Abstract:
Computing technologies have become pervasive in daily life, sometimes bringing unintended but harmful consequences.  For students to learn to think not only about what technology they could create, but also whether they should create that technology and to recognize the ethical considerations that should constrain their design, computer science curricula must expand to include ethical reasoning about the societal value and impact of these technologies. This talk will describe Harvard's Embedded EthiCS initiative, a novel approach to integrating ethics into computer science education that incorporates ethical reasoning throughout courses in the standard computer science curriculum. It changes existing courses rather than requiring wholly new courses. The talk will begin with a short description of my experiences teaching the course "Intelligent Systems: Design and Ethical Challenges" that inspired the design of Embedded EthiCS. It will then describe the goals behind the design, the way the program works, lessons learned and challenges to sustainable implementations of such a program across different types of academic institutions.
 

Bio:
Barbara Grosz is Higgins Research Professor of Natural Sciences in the School of Engineering and Applied Sciences at Harvard University and a member of the External Faculty of Santa Fe Institute. She has made groundbreaking contributions to the field of Artificial Intelligence (AI) through her pioneering research in natural language processing and in theories of multi-agent collaboration and their application to human-computer interaction.
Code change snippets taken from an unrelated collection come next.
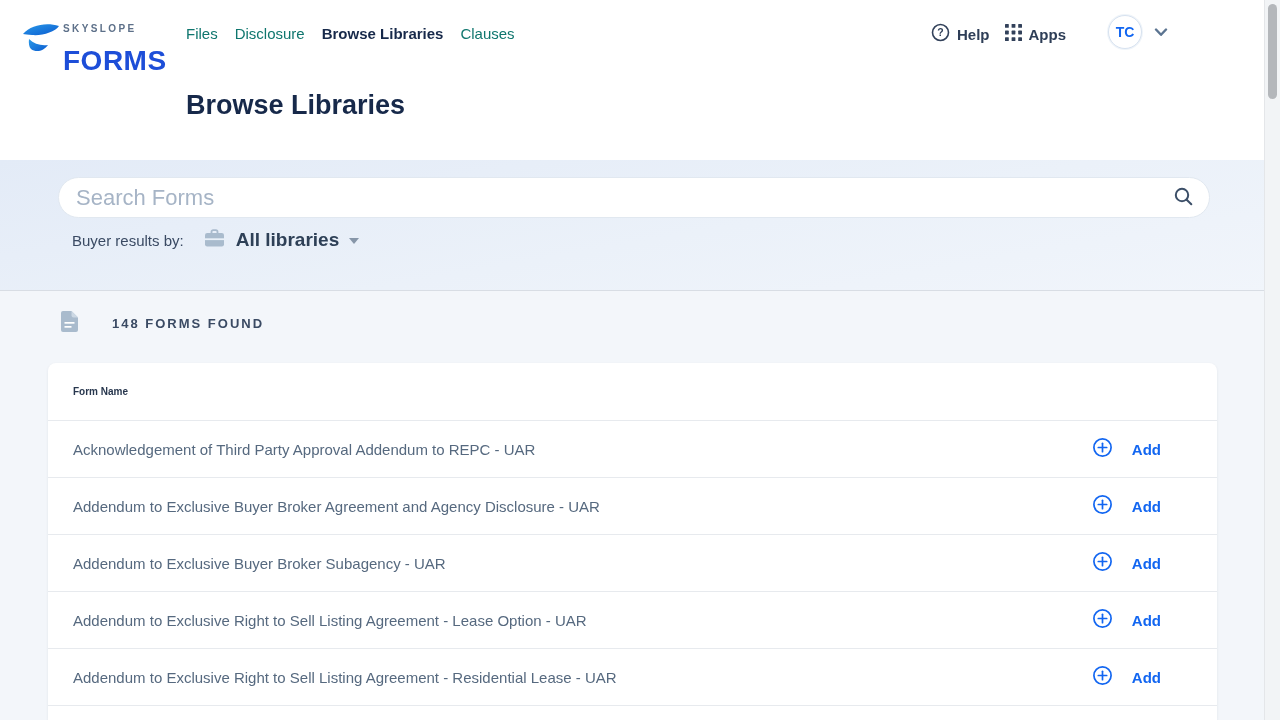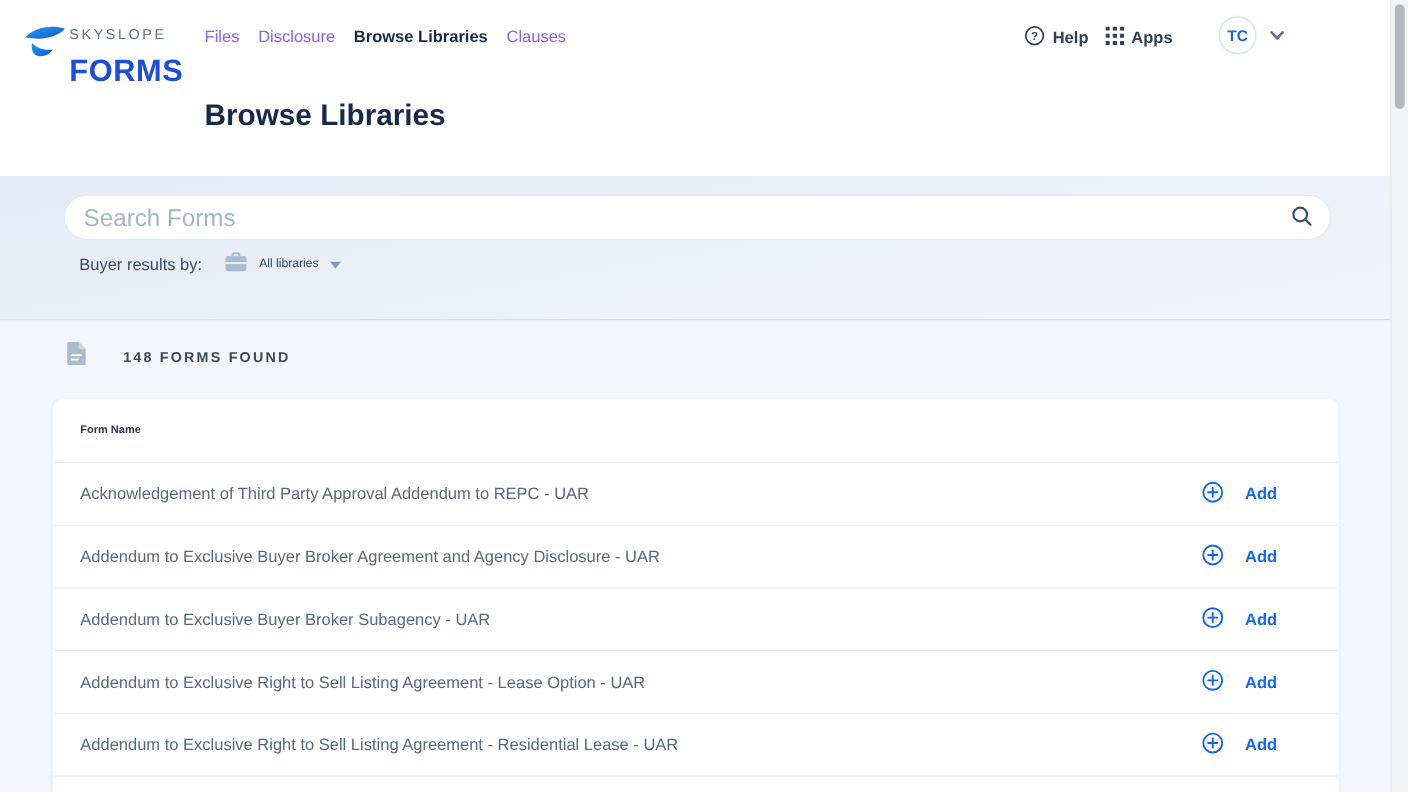--- a/index.html
+++ b/index.html
@@ -16,7 +16,7 @@
 
   .logo { position:absolute; left:22px; top:20px; display:flex; align-items:flex-start; cursor:pointer; }
   .logo-text { margin-left:3px; display:flex; flex-direction:column; }
-  .logo-sky { font-size:13px; font-weight:400; letter-spacing:2.4px; color:#5d7089; margin-top:3px; }
+  .logo-sky { font-size:10px; font-weight:700; letter-spacing:2.4px; color:#5d7089; margin-top:3px; }
   .logo-forms { font-size:28px; font-weight:700; letter-spacing:0.5px; color:#1d4ed8; line-height:24px; margin-top:15px; }
 
   .nav { position:absolute; left:186px; top:25px; display:flex; gap:17px; font-size:15px; }

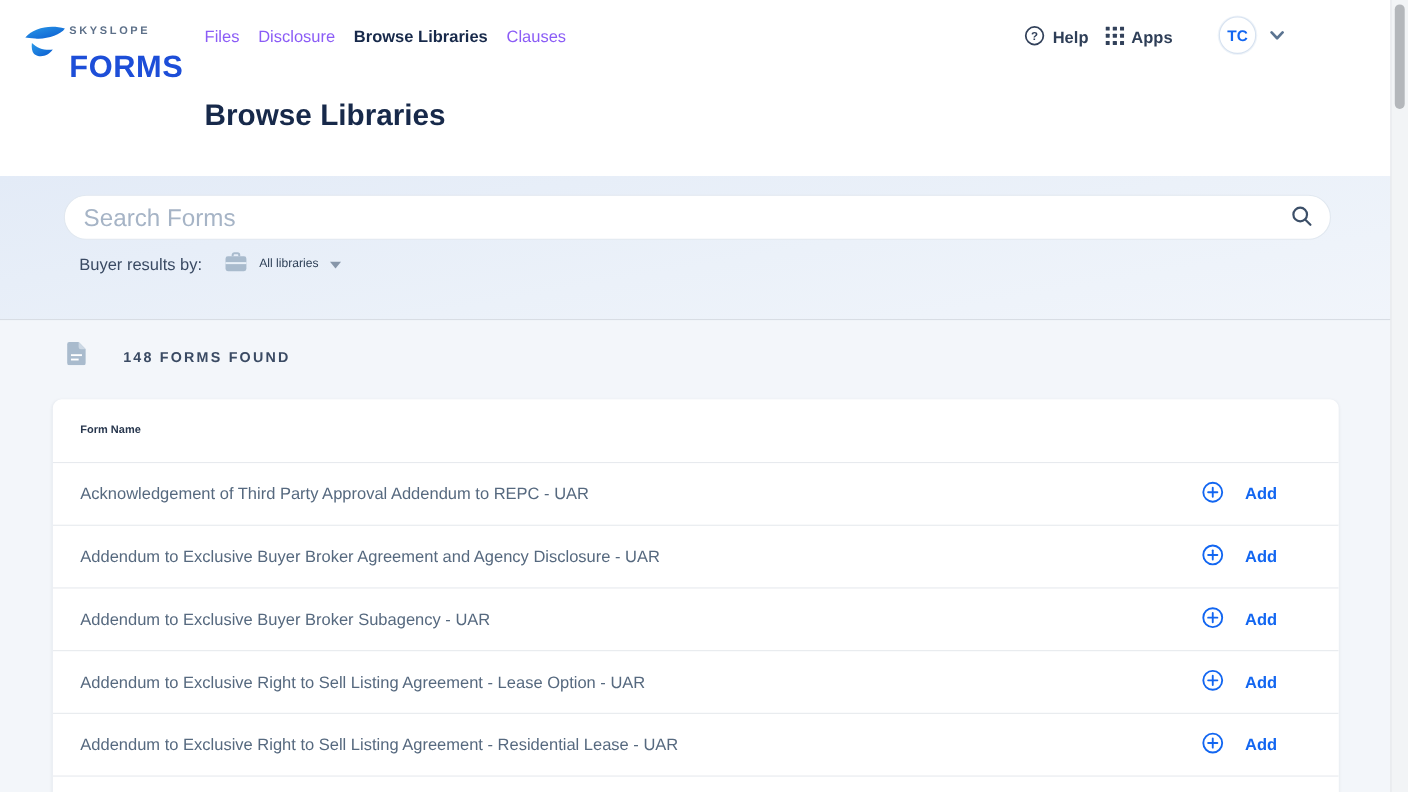--- a/index.html
+++ b/index.html
@@ -20,7 +20,7 @@
   .logo-forms { font-size:28px; font-weight:700; letter-spacing:0.5px; color:#1d4ed8; line-height:24px; margin-top:15px; }
 
   .nav { position:absolute; left:186px; top:25px; display:flex; gap:17px; font-size:15px; }
-  .nav-item { color:#8b5cf6; cursor:pointer; text-decoration:none; }
+  .nav-item { color:#0f766e; cursor:pointer; text-decoration:none; }
   .nav-item.active { color:#17294a; font-weight:700; }
 
   .actions { position:absolute; left:931px; top:22px; display:flex; align-items:center; height:24px; }

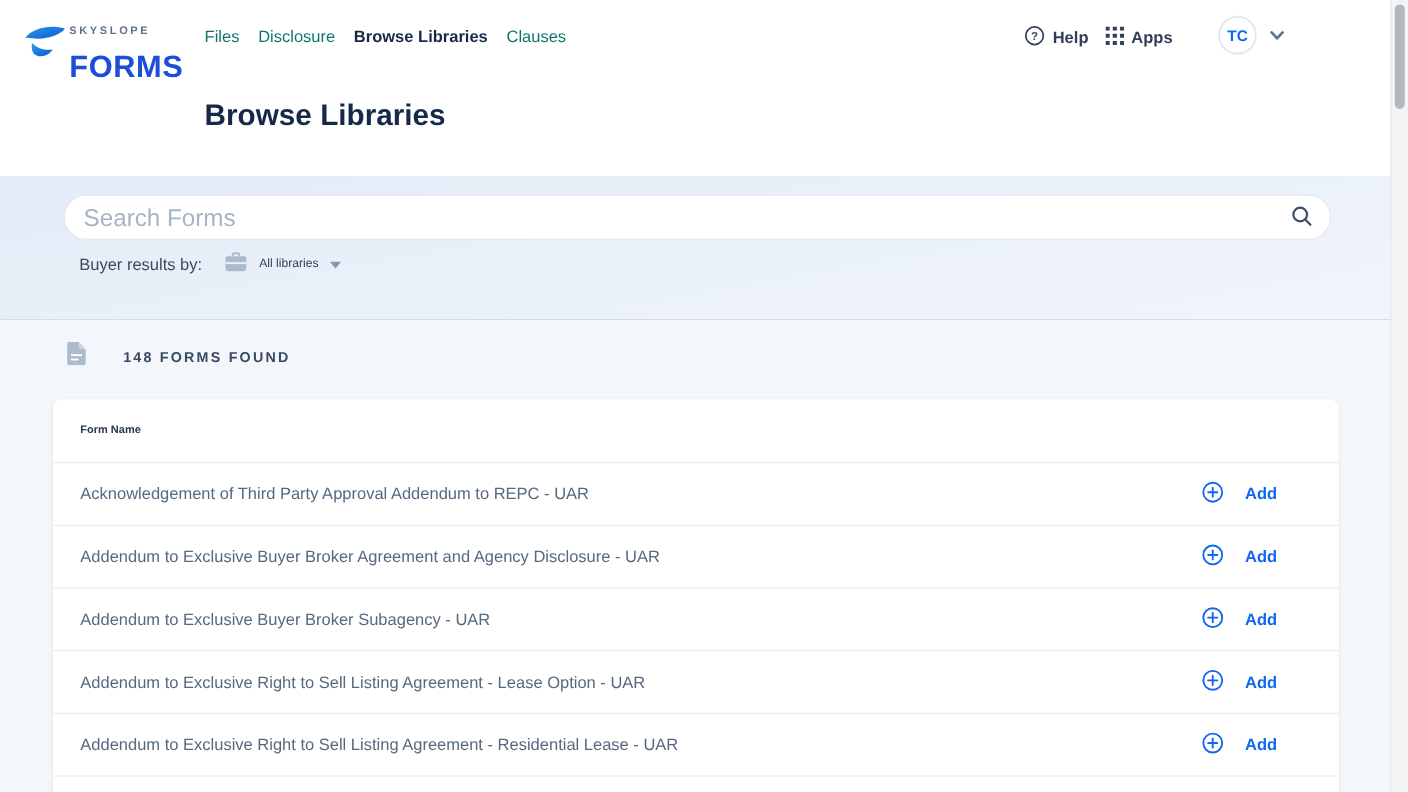--- a/index.html
+++ b/index.html
@@ -50,7 +50,7 @@
   .filter-row { position:absolute; left:72px; top:68px; height:24px; display:flex; align-items:center; }
   .filter-label { font-size:15px; color:#3a4a63; }
   .filter-dd { display:flex; align-items:center; margin-left:20px; cursor:pointer; background:none; border:none; font-family:inherit; }
-  .filter-selected { font-size:11px; font-weight:400; color:#2e4057; margin-left:11px; }
+  .filter-selected { font-size:19px; font-weight:700; color:#2e4057; margin-left:11px; }
   .caret-down { width:0; height:0; border-left:5px solid transparent; border-right:5px solid transparent;
     border-top:6px solid #8796a9; margin-left:10px; margin-top:2px; }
Her current research explores ways to use models developed in this research to improve health care coordination and science education. She co-founded Harvard's Embedded Ethics program, which integrates teaching of ethical reasoning into core computer science courses. A member of the National Academy of Engineering and the American Philosophical Society, she is a fellow of the American Academy of Arts and Sciences, the Association for the Advancement of Artificial Intelligence, the Association for Computing Machinery, and the American Association for the Advancement of Science, and a corresponding fellow of the Royal Society of Edinburgh.  She received the 2009 ACM/AAAI Allen Newell Award, the 2015 IJCAI Award for Research Excellence, and the 2017 Association for Computational Linguistics Lifetime Achievement Award. She was founding dean of science and then dean of Harvard’s Radcliffe Institute for Advanced Study, and she is known for her role in the establishment and leadership of interdisciplinary institutions and for her contributions to the advancement of women in science. Professor Grosz serves on the boards of several scientific, scholarly and academic institutions.